■ EXERCISE OBJECTIVE
Go through the entries below and report how many lines contain the string "if中的符号". Nothing but the number is wanted.

■ TASK MATERIAL
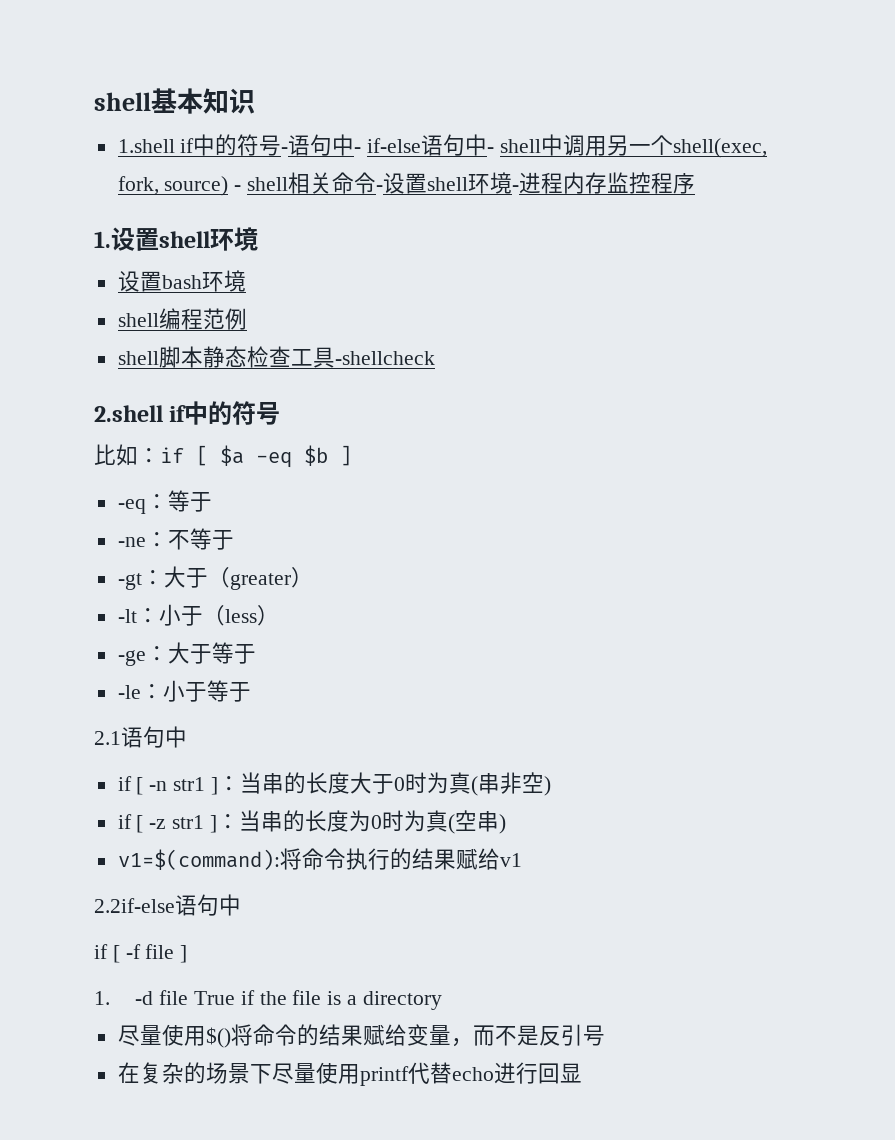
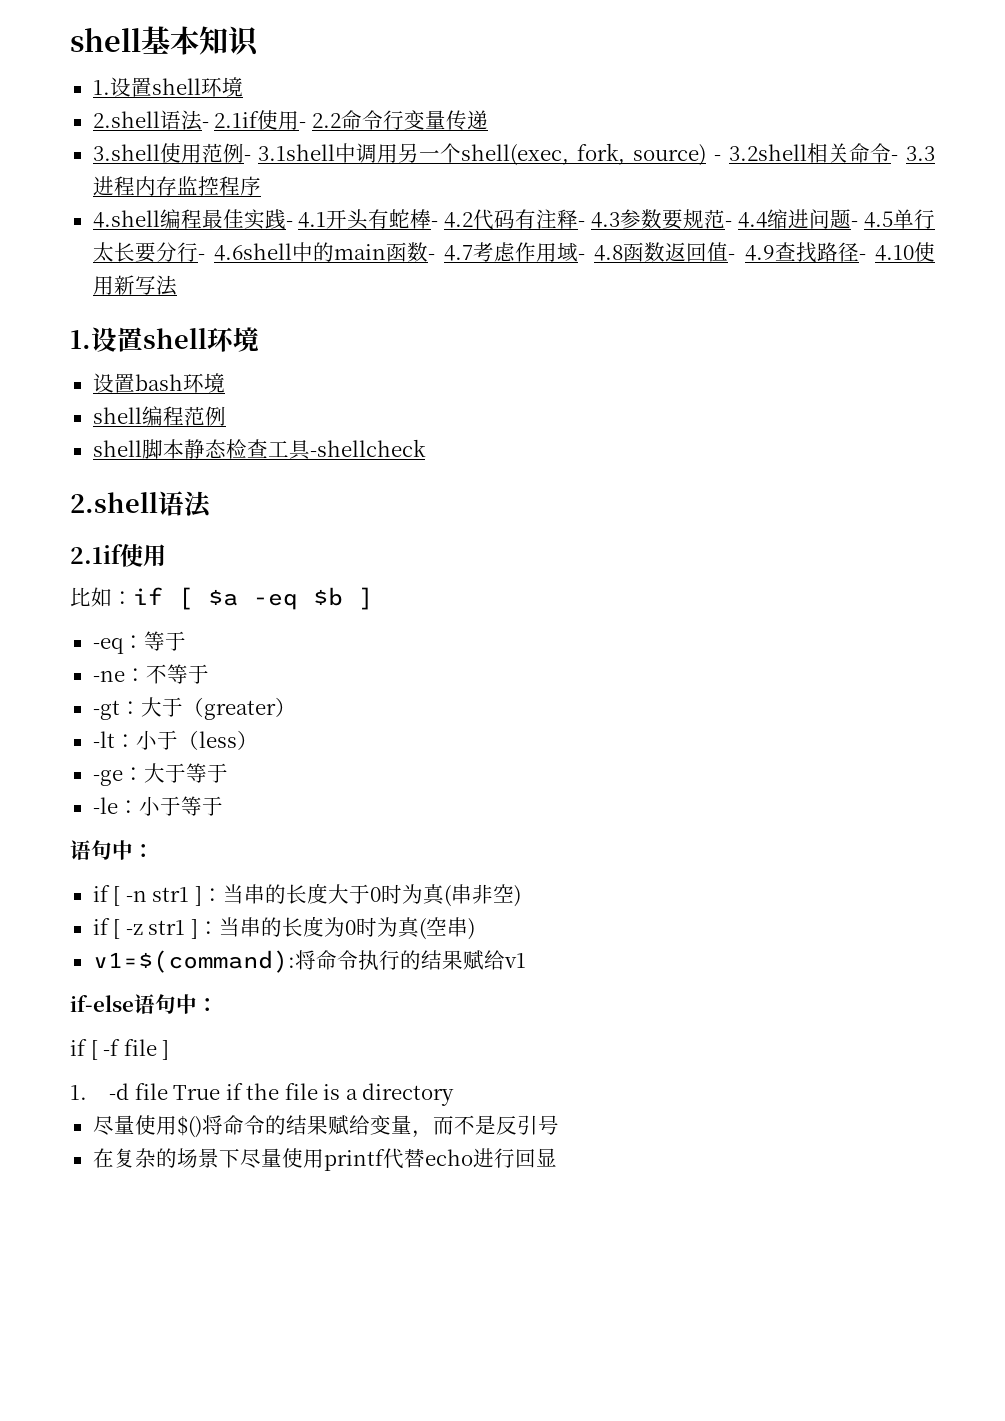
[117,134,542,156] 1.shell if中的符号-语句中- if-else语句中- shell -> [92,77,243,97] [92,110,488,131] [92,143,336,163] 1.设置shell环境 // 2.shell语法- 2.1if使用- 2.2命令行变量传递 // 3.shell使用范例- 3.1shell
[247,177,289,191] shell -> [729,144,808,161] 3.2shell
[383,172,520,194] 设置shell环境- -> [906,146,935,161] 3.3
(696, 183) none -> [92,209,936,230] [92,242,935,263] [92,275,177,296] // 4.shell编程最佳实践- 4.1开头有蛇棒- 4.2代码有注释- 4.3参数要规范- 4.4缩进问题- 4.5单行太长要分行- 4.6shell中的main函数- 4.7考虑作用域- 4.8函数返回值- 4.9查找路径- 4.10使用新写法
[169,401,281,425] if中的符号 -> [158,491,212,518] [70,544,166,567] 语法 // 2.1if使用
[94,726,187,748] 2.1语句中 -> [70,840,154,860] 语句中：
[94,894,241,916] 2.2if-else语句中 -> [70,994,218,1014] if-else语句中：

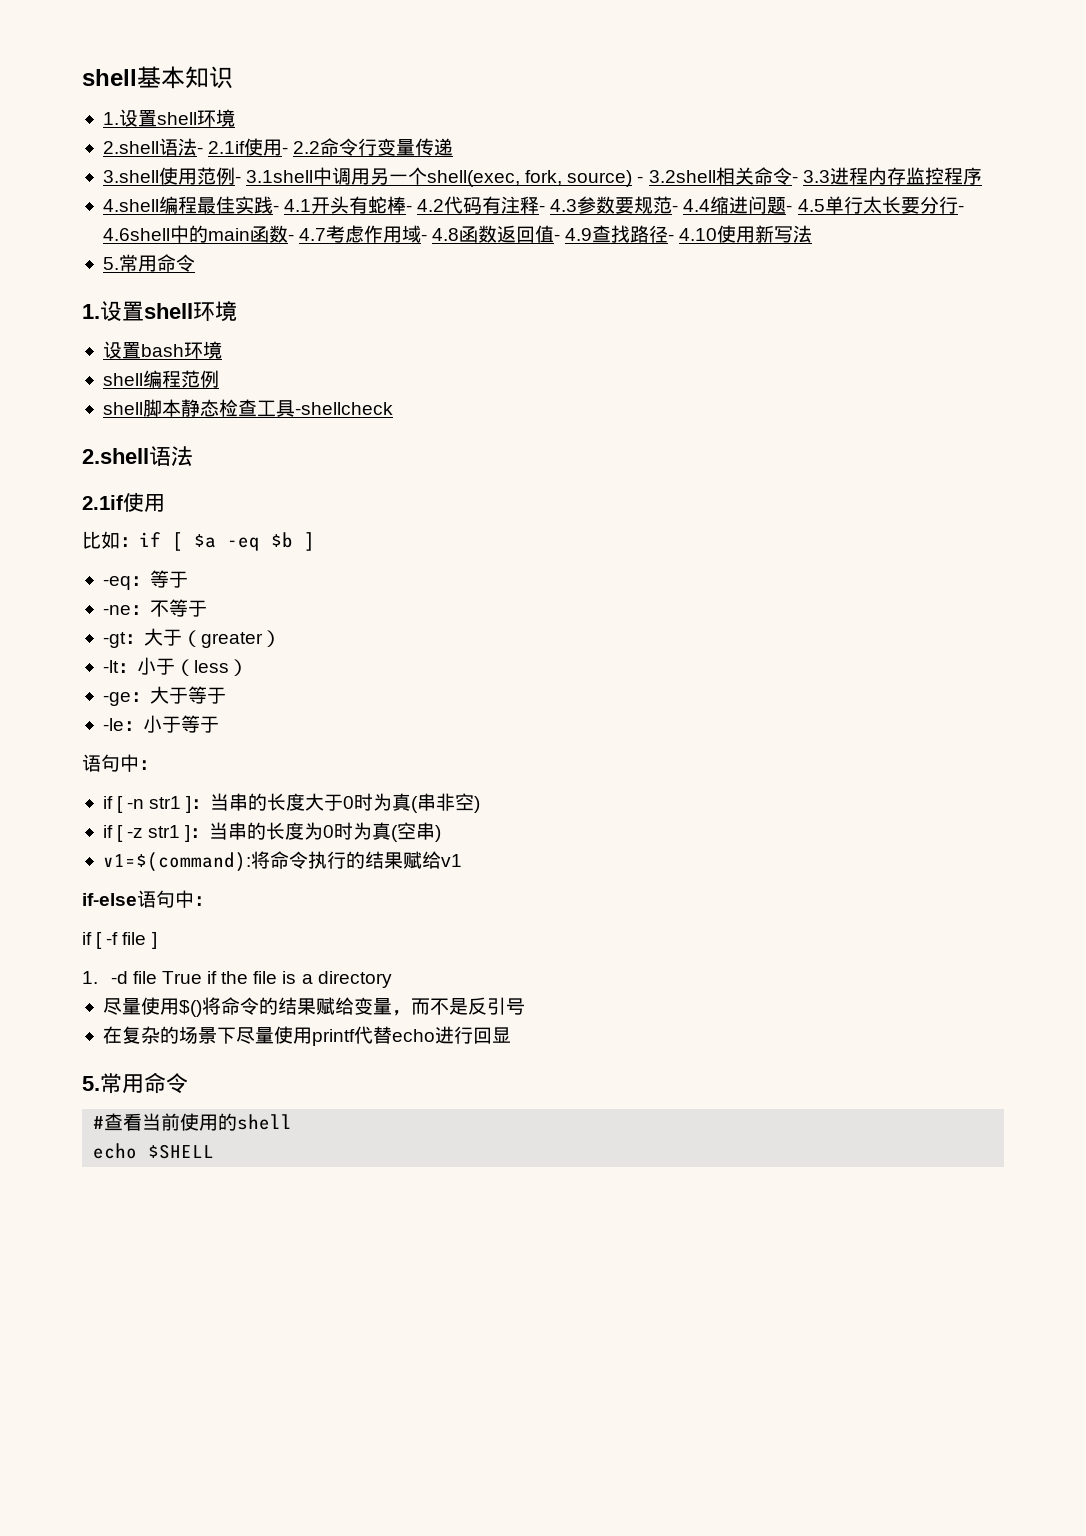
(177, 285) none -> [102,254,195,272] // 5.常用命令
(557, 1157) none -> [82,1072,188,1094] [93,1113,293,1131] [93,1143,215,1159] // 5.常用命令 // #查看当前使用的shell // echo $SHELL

■ REPLY
2